■ ABOUT THIS EXERCISE
Please copy exactly the lines from the one containing "html: none ->" to the end of the entries, both included, and nothing else. Omit every picture.

■ EXERCISE INPUT
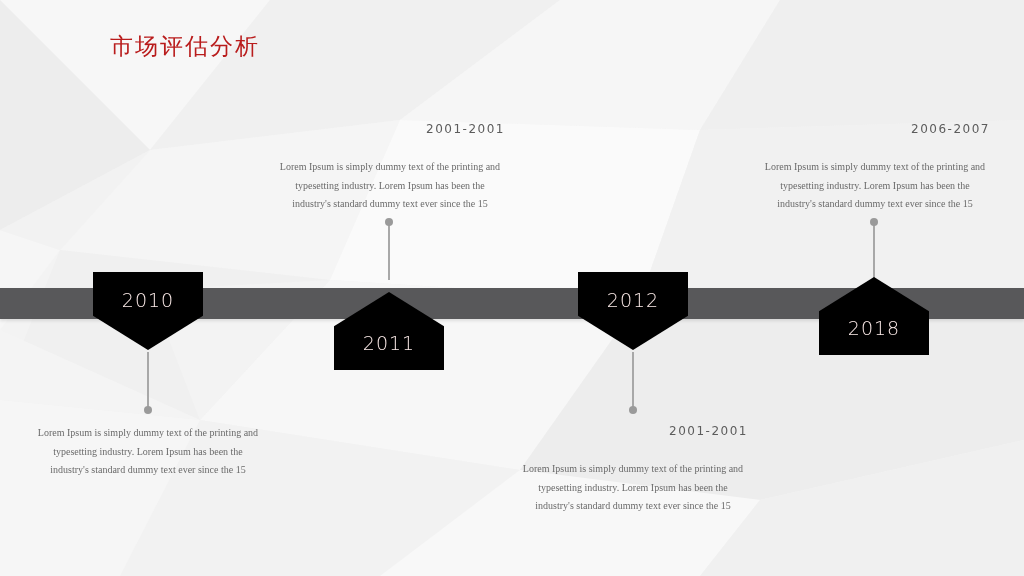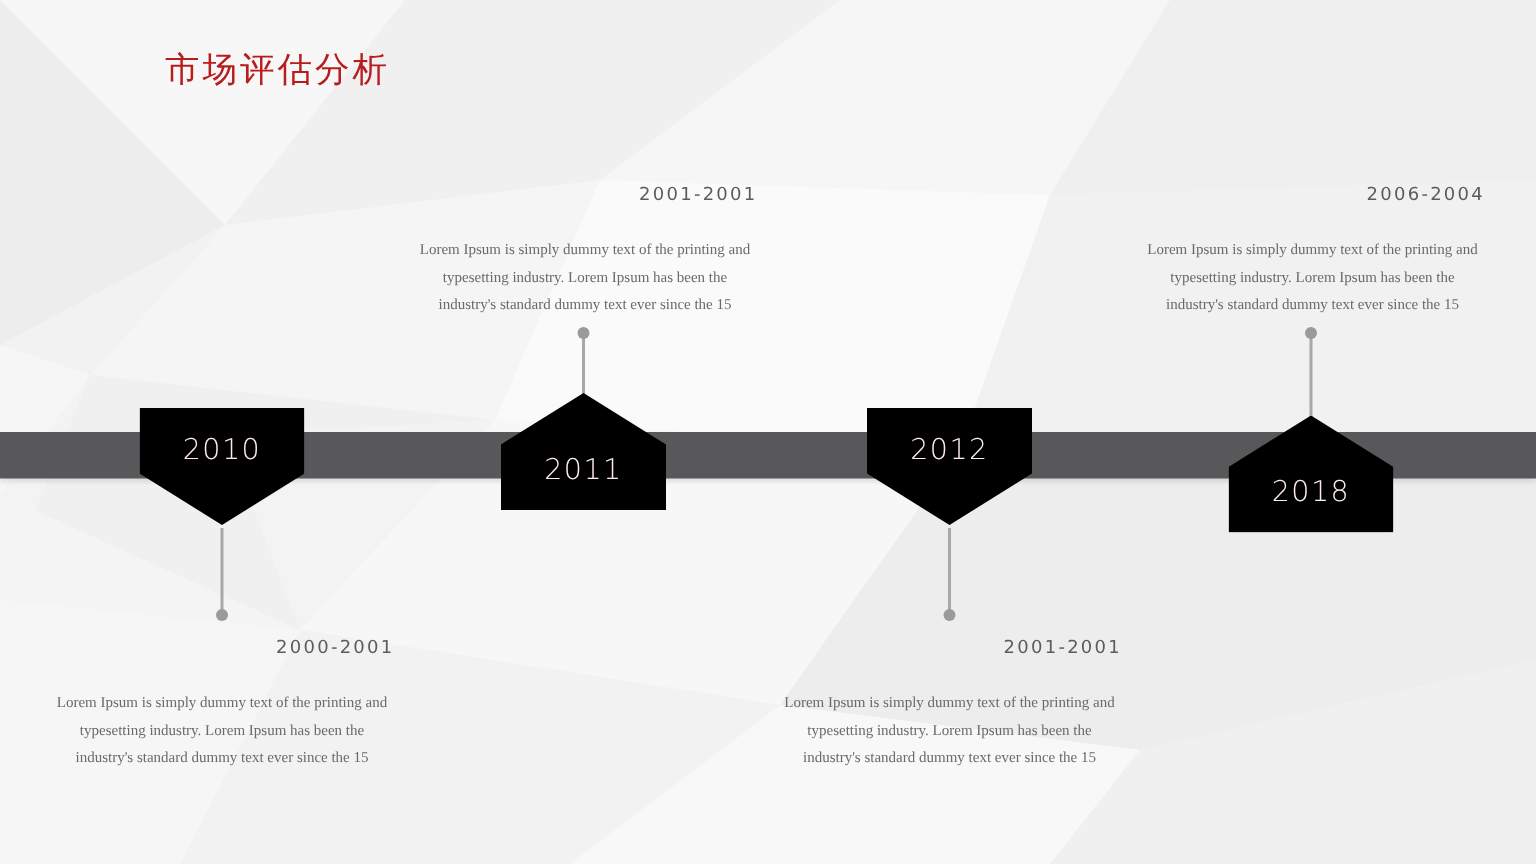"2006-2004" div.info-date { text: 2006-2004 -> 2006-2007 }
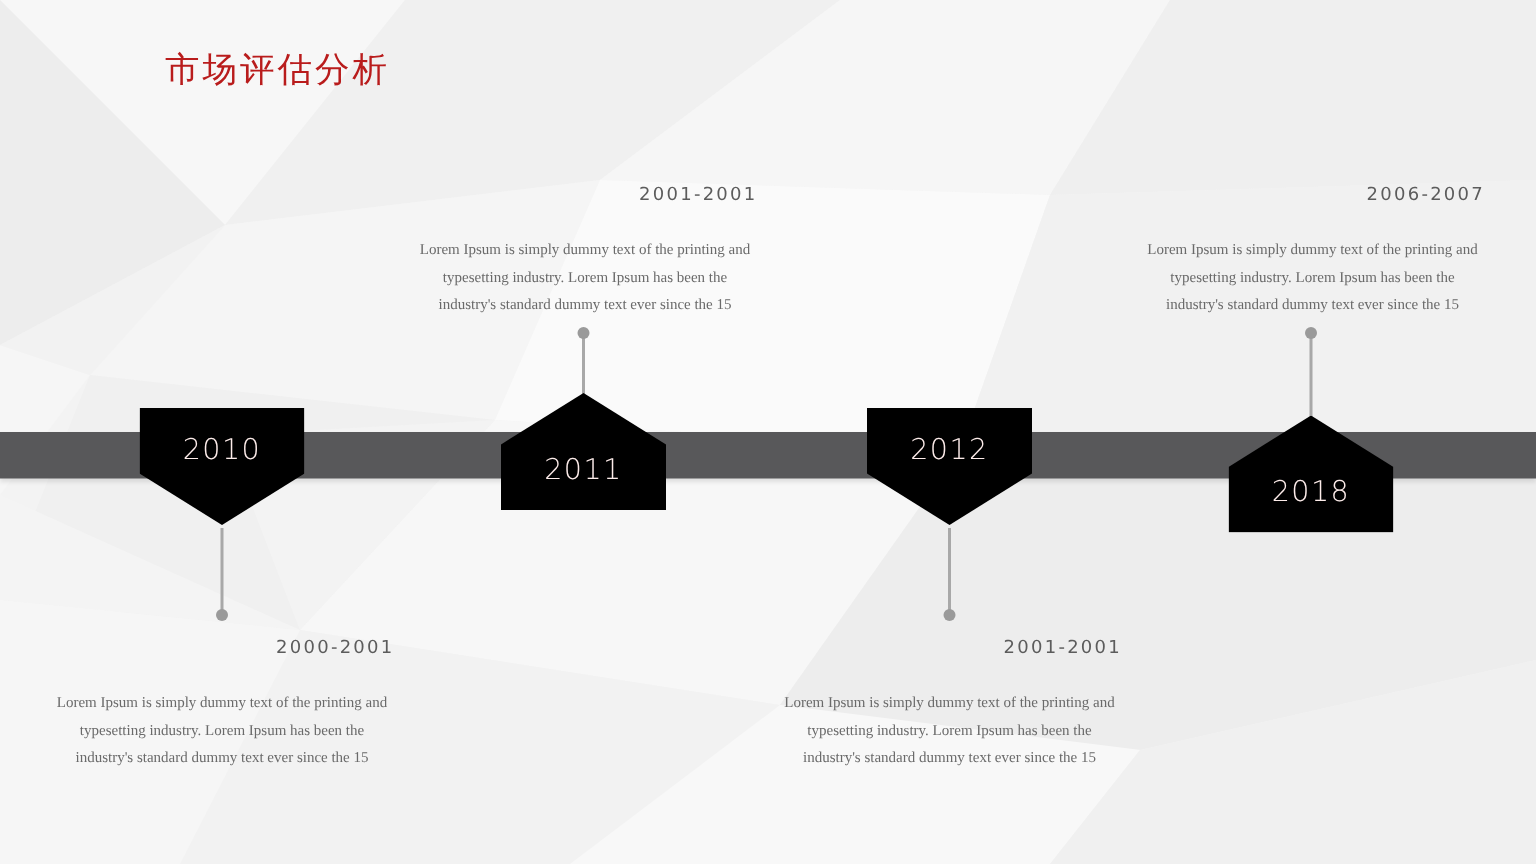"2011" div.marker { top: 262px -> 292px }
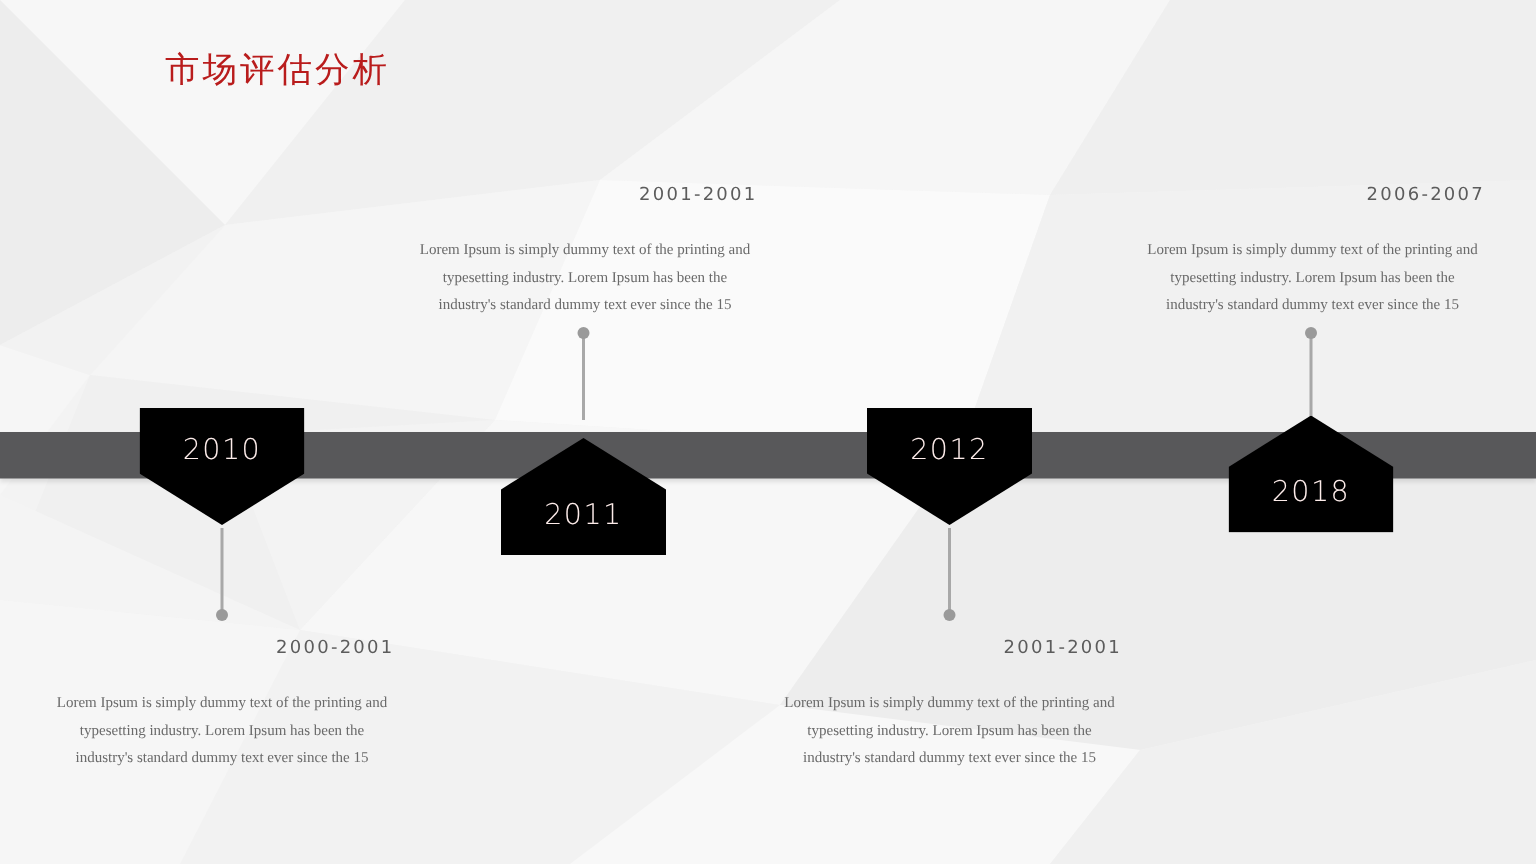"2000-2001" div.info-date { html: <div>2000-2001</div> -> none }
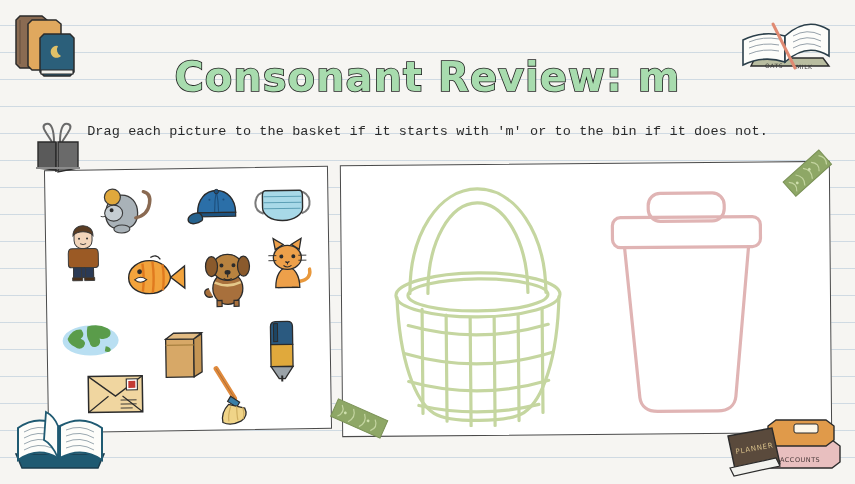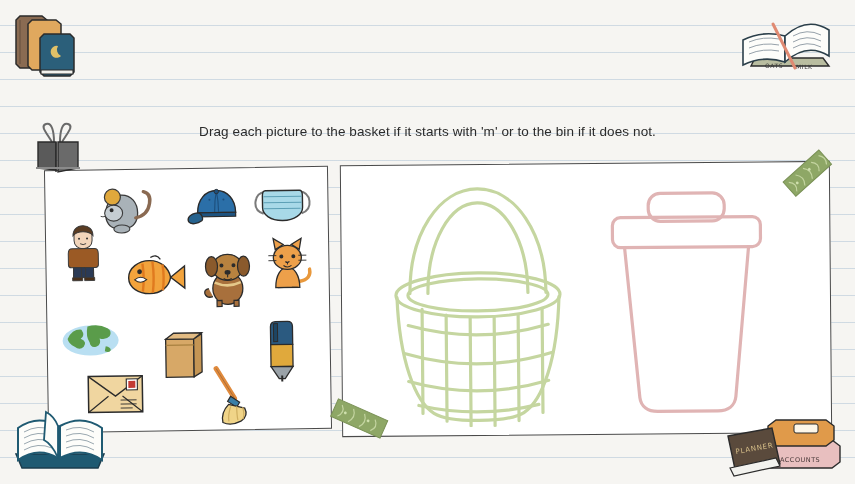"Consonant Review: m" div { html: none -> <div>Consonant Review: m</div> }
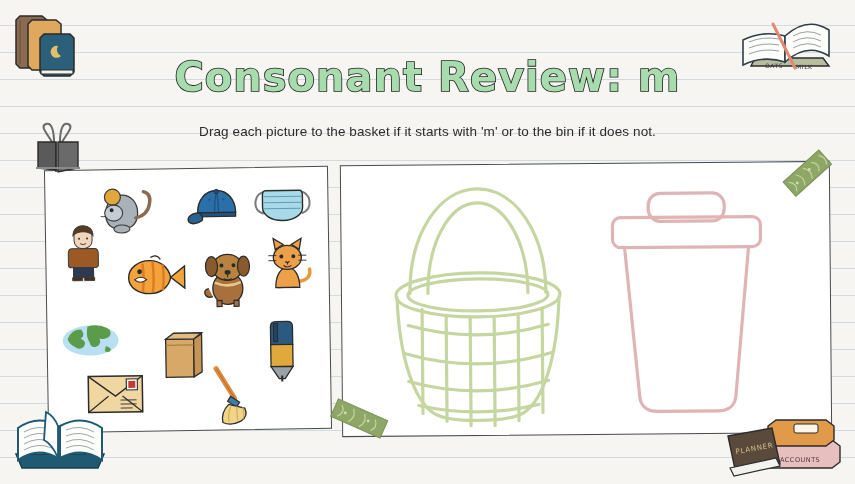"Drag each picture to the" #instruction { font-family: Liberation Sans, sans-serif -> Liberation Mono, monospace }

■ SOLUTION TO THIS EXERCISE
"Consonant Review: m" div { html: none -> <div>Consonant Review: m</div> }
"Drag each picture to the" #instruction { font-family: Liberation Sans, sans-serif -> Liberation Mono, monospace }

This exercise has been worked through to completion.